Published in Prison Focus Issue 51

Sleep Deprivation Update
By The Prisoner Hunger Strike Solidarity (PHSS) Committee to End Sleep Deprivation

Dr. Jamie Zeitzer, PhD, recognized worldwide as an expert in sleep and circadian rhythms, concluded in his 10/25/2015 report: “The current practice of 30 minute wellness [sic] checks of inmates housed in the SHU is likely a cause of severe sleep disruption. This type of sleep disruption is likely worse than anything that has been provocatively studied in a laboratory. The known consequences of chronic sleep loss, including disruptions to metabolism, memory, mood, and health, are likely even more severe in these individuals.

“The mandated purpose of these wellness checks (i.e., suicide prevention) is, in fact, likely to have the opposite effect and inadvertently increase suicidality in these individuals. …There have been no direct studies of intentionally waking an individual every thirty minutes every night for days, weeks, or months, as doing so would be considered highly unethical in a research environment.”

‘Security/welfare checks’ persist in SHU’s, Ad-seg’s, Psychiatric, and Condemned Units throughout CA prisons, waking people locked in solitary confinement every 30 minutes, night and day. The PHSS Committee To End Sleep Deprivation works to end these checks.

In May 2016, we published a survey to elicit information from prisoners about the checks. Soon we’ll have a more detailed survey for you to answer about the harmful effects. We want to document the effects in detail to get the checks stopped. [HERE’s the new survey]

Systematic abuse and neglect caused and/or contributed to six recent deaths at California Institution for Women (CIW). A campaign by surviving family members and CA Coalition for Women Prisoners demanding investigation into those deaths has led to the current Joint Legislative Audit of CIW and all CDCr suicide prevention policies & practices. We have sent materials and communicated with both the Audit Committee and the CA State Auditor, the body conducting the audit for the legislature, urging they recommend a STOP to the “security/welfare checks.”

Suicide expert and Special Master in Coleman v. Brown, Lindsay Hayes and Matthew Lopes, still claim the “security/welfare checks” are suicide prevention despite the sleep deprivation and excruciating mental and physical health problems they cause. Write to Hayes and Lopes (and send us a copy) about how the checks affect(ed) you and what you think true mental health and suicide prevention require, or send one letter to the PHSS Committee, and we will forward it to Hayes and Lopes.

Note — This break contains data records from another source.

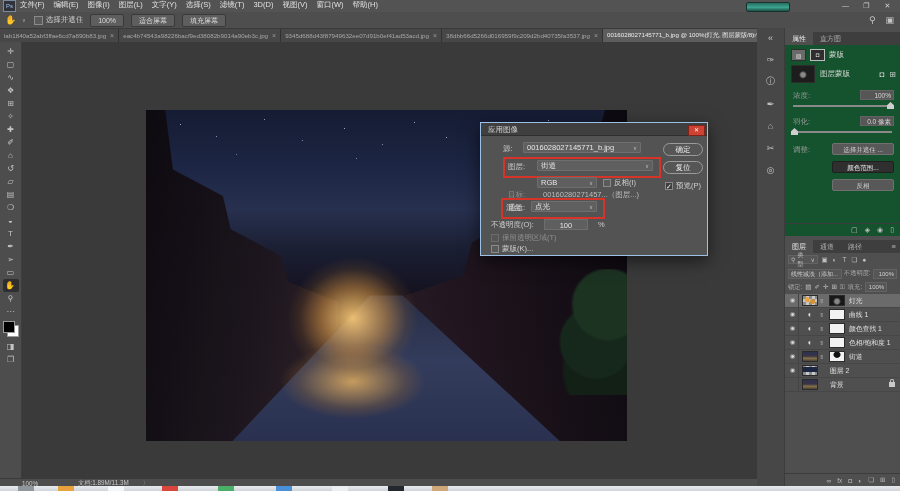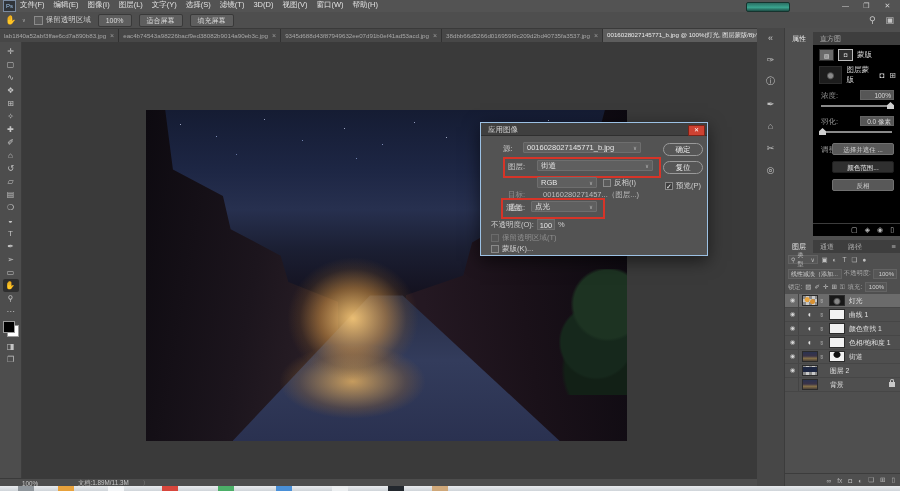"保留透明区域" span { text: 保留透明区域 -> 选择并遮住 }
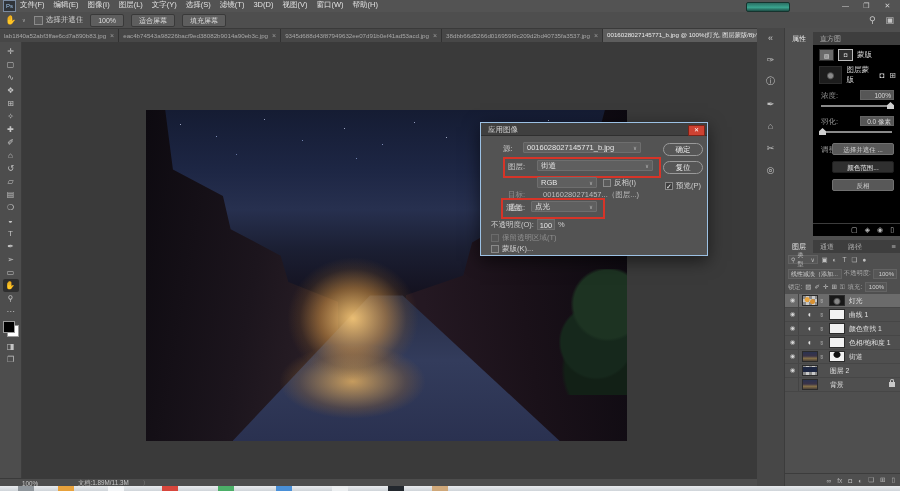"蒙版" .props-body { background: #000000 -> #14532d; margin-left: 28px -> none }
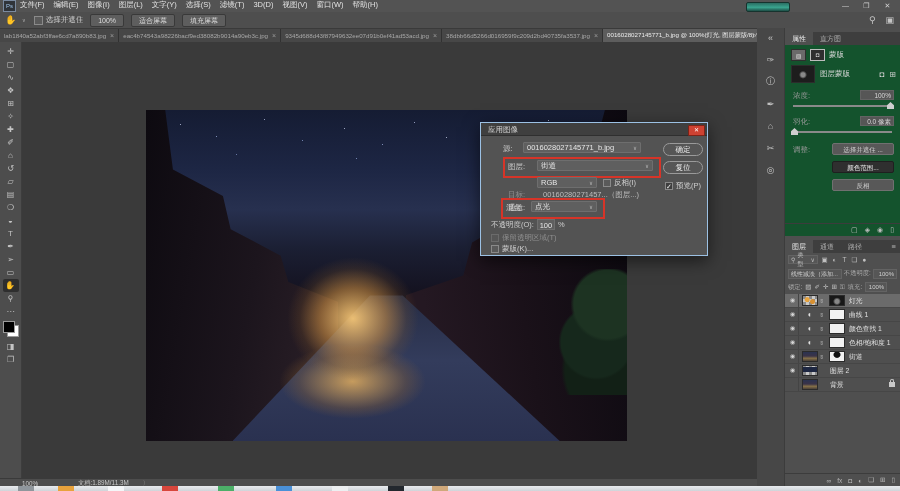"不透明度(O):" div.drow { gap: 3px -> 10px }
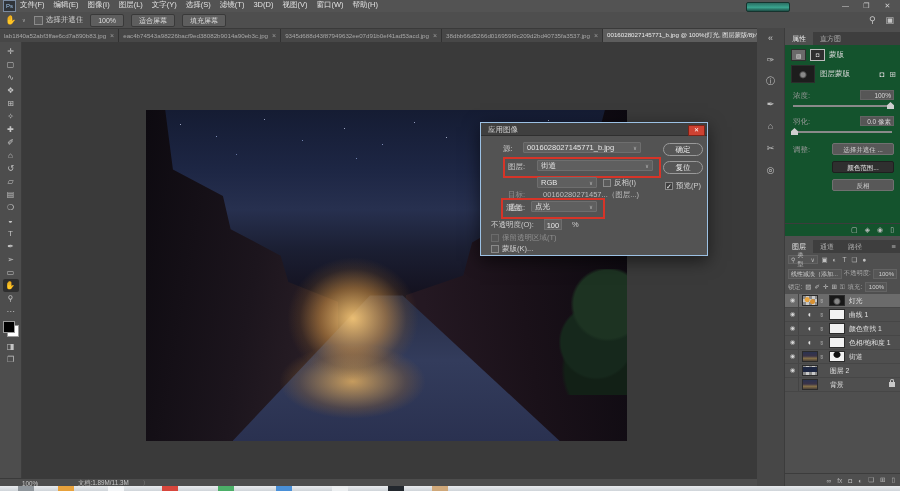"100" .dinput { width: 18px -> 44px }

We also ask people not in prison to write Hayes and Lopes and urge them to stop this harmful practice. Share any personal or professional understandings of the need for sleep and the effects of sleep disruption/deprivation.

Mr. Lindsay M. Hayes,
40 Lantern Lane, Mansfield, MA 02048

Matthew A. Lopes Jr., Pannone Lopes Devereaux & West LLC,
317 Iron Horse Way, Suite 301
Providence, RI 02908

PHSS Committee to End Sleep Deprivation, P.O. Box 5692, Eureka, CA 95502

Thank You.

Additional Notes on 4-12-17: There are at least 2 current federal lawsuits against the “security/welfare checks” due to the sleep deprivation and other harms they cause.  Also, we have been in contact with legislators about this torture and plan to revive a campaign to get the legislators to help stop the so-called “checks.” 

If you are in contact with your legislators and want to address the sleep deprivation, we invite you to contact our Committee so we can provide you with materials and accurate information. PHSS Committee to End Sleep Deprivation, P.O. Box 5692, Eureka, CA 95502; phssreachingout@gmail.com 510.426.5322

LETTER WRITING LAUNCH to end harmful “security / welfare checks”

STOP SLEEP DEPRIVATION in CA Solitary Units in Pelican Bay SHU and Women’s Death Row

Please write letters to Lindsay Hayes, the suicide expert who’s endorsed this harmful practice by CA Dept. of Corrections.  Hayes can stop the “security/welfare checks.” We want Hayes to hear the voices of the women and men affected by these torturous checks, and we ask you to be the messengers.

Use these templates and prisoner quotes, and send to the listed addresses:

 Write to:
Lindsay M. Hayes

40 Lantern Lane
Mansfield, MA 02048

Copy to:
Matthew A. Lopes, Jr.
Pannone Lopes Devereaux & West LLC
317 Iron Horse Way, Suite 301
Providence, RI 02908

If possible, send us a copy of your letter, either by U.S. mail or email:
PHSS Committee to End Sleep Deprivation
P.O. Box 5692
Eureka, CA 95502
phssreachingout@gmail.com

The negative health consequences of inadequate sleep ha[ve] been extensively documented and nowhere in the literature is there a report on as severe a disruption in sleep as is occurring in the Pelican Bay SHU.”
– Dr. Jamie Zeitzer, internationally recognized sleep expert, Oct. 2015

Guards are jarring prisoners awake every 30 minutes, all day and night, in Central California Women’s Facility death row and in Pelican Bay SHU with noisy so-called  “security/ welfare checks,” causing severe sleep deprivation. These checks are purported to be ‘suicide prevention,’ yet are being used as a blanket practice, whether prisoners are suicidal or not, and despite the fact that denial of sleep is devastating for the human mind and body.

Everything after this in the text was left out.